▶ _WORK ITEM_
Everything from the line with "column name: 主板B -> 主板B (新)" through the final line of the listing below must be retyped exactly, apart from the pictures.
[INPUT]
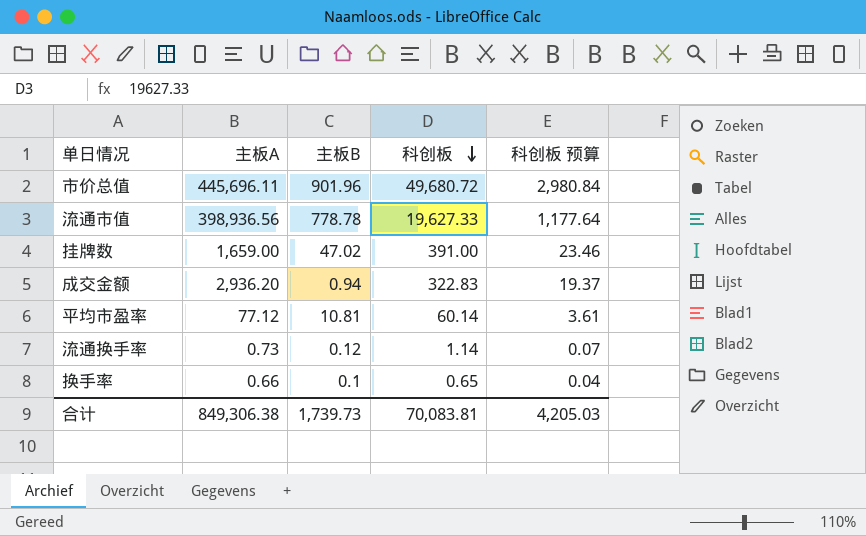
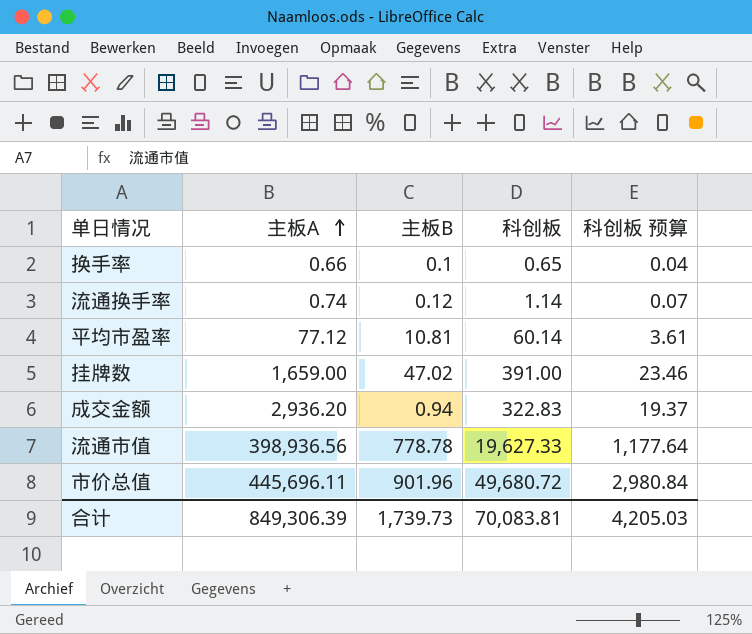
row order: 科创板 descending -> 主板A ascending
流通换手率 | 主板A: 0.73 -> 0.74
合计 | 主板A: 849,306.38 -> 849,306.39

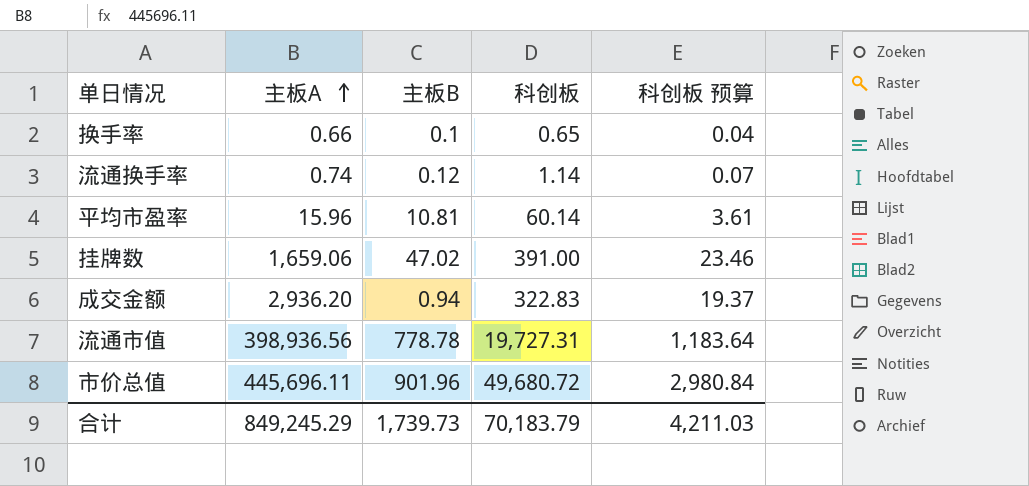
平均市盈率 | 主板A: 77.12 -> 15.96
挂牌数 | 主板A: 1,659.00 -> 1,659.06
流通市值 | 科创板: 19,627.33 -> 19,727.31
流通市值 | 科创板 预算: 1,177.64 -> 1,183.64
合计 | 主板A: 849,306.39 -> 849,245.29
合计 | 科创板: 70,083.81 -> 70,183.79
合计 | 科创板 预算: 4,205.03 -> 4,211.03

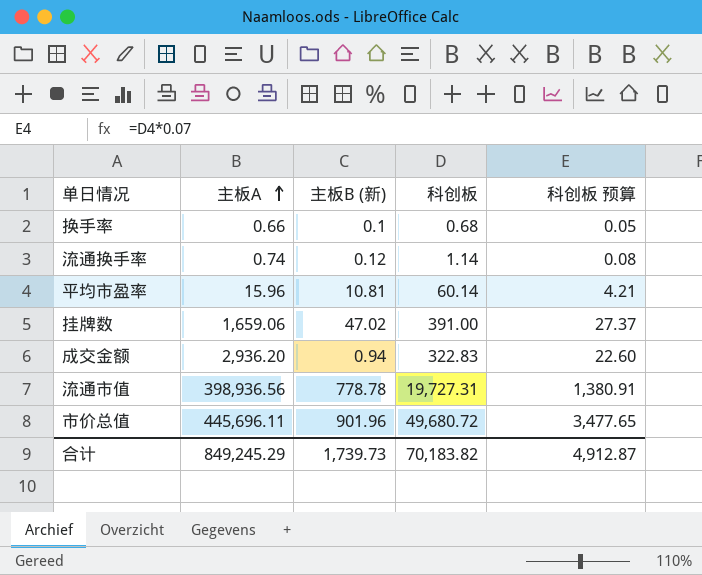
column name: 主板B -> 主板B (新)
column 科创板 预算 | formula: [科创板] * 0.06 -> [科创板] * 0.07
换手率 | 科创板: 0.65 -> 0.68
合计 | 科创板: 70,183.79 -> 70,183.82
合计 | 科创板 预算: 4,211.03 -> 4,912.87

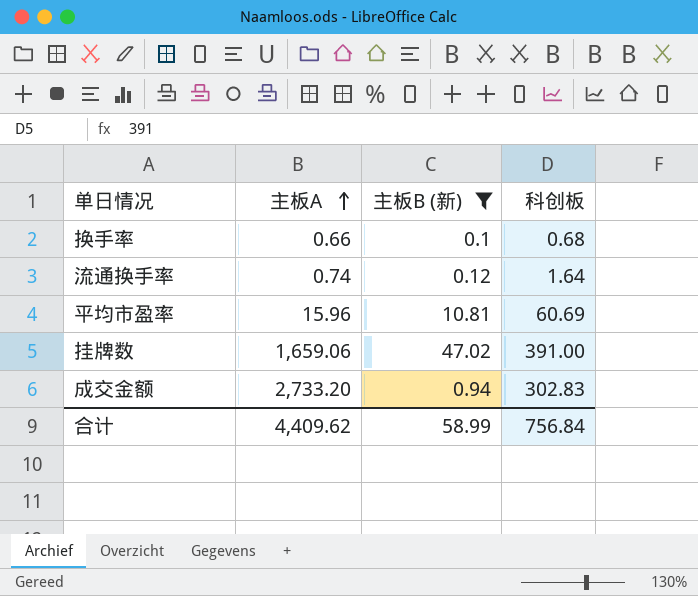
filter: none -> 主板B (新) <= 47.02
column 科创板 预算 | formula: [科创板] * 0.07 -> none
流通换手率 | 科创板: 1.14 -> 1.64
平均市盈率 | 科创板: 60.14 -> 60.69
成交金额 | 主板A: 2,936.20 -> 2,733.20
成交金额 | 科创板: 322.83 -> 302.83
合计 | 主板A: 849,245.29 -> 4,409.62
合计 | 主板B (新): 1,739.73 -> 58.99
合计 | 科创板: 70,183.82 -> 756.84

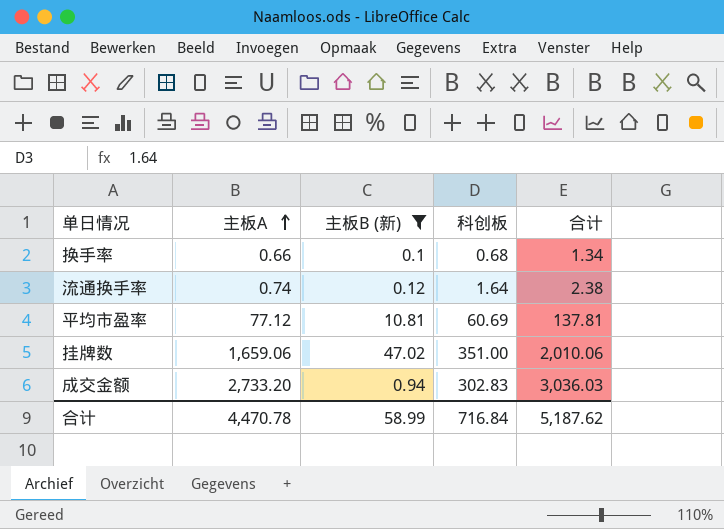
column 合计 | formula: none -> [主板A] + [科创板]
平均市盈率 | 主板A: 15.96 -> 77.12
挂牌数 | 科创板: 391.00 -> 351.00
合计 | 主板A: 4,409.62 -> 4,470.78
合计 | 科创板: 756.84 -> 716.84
[/INPUT]
▶ _OUTPUT_
column name: 主板B -> 主板B (新)
column 科创板 预算 | formula: [科创板] * 0.06 -> [科创板] * 0.07
换手率 | 科创板: 0.65 -> 0.68
合计 | 科创板: 70,183.79 -> 70,183.82
合计 | 科创板 预算: 4,211.03 -> 4,912.87

filter: none -> 主板B (新) <= 47.02
column 科创板 预算 | formula: [科创板] * 0.07 -> none
流通换手率 | 科创板: 1.14 -> 1.64
平均市盈率 | 科创板: 60.14 -> 60.69
成交金额 | 主板A: 2,936.20 -> 2,733.20
成交金额 | 科创板: 322.83 -> 302.83
合计 | 主板A: 849,245.29 -> 4,409.62
合计 | 主板B (新): 1,739.73 -> 58.99
合计 | 科创板: 70,183.82 -> 756.84

column 合计 | formula: none -> [主板A] + [科创板]
平均市盈率 | 主板A: 15.96 -> 77.12
挂牌数 | 科创板: 391.00 -> 351.00
合计 | 主板A: 4,409.62 -> 4,470.78
合计 | 科创板: 756.84 -> 716.84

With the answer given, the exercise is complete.